Cependant Lefret avait été arrêté: la conduite étrange qu'il avait tenue, les deux fusils qu'on avait trouvés dans son moulin, étaient autant d'indices. On avait découvert que, quelques mois avant le crime, il avait demandé à la veuve Nouvel, marchande drapière à Berville, si elle ne vendait pas les plombs de ses draps, et lui en avait acheté trois livres, sous prétexte de changer les poids de son horloge. On avait remarqué que la balle déposée au greffe était très-hachée, et son état démontrait qu'elle avait été faite, non avec un moule, mais à coups de marteau. De telles particularités, ajoutées à la fuite de Lefret, auraient dû, ce semble, éveiller l'attention de la justice, et faire écarter les soupçons de parricide. Au lieu de cela, pendant six années, Lefret ne fut nullement inquiété, il ne fut même pas l'objet de la plus légère mesure.
Enfin, le procureur-général sollicita et obtint contre Lefret un décret de prise de corps. C'était mettre la main sur le premier auteur du bruit public qui avait désigné Verdure comme l'assassin de sa fille; c'était peut-être arrêter le véritable homicide.
Le parlement de Rouen, par arrêt du 31 juillet 1787, condamna Lefret à être rompu, et préalablement appliqué à la question pour avoir révélation de ses complices. Par le même arrêt, Verdure et ses enfans furent réservés au testament de mort. Il fut ordonné que Verdure et son fils aîné garderaient prison; les trois autres furent provisoirement élargis.

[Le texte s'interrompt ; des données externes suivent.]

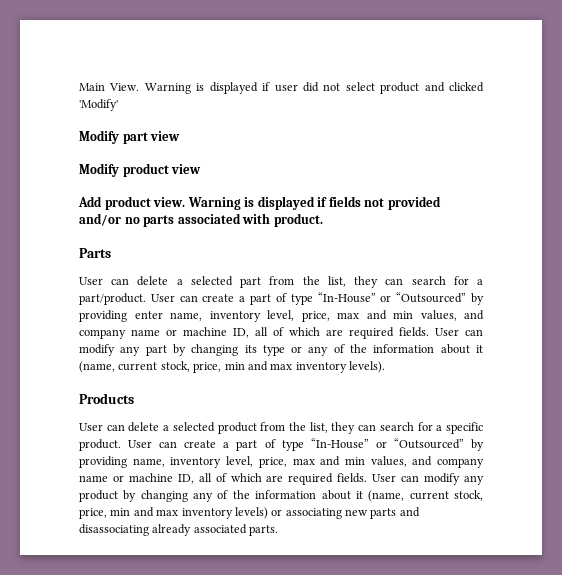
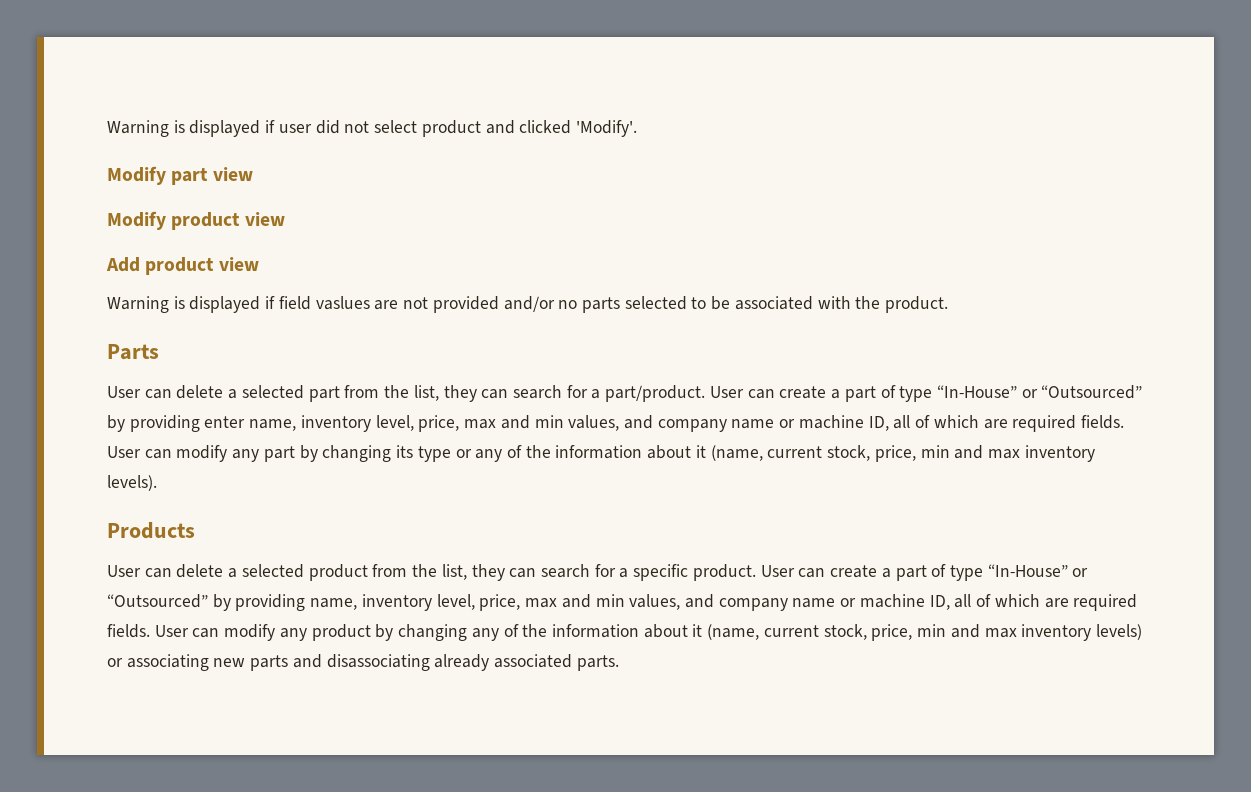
[79,83,140,91] Main View. -> (107, 128) none
[79,99,118,111] 'Modify' -> [575,120,637,137] 'Modify'.
[153,196,361,210] view. Warning is displayed if fields -> [218,257,259,271] [107,296,399,313] view // Warning is displayed if field vaslues are
(175, 221) none -> [624,296,731,310] selected to be
(271, 218) none -> [855,296,881,309] the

La famille Verdure se pourvût au conseil contre cet arrêt, et nous avons tout lieu de croire que la justice de sa cause et l'intérêt universel qu'elle avait inspiré disposèrent les juges souverains en sa faveur, et que la sentence des juges de révision sépara l'homicide calomniateur de toute une famille innocente et malheureuse.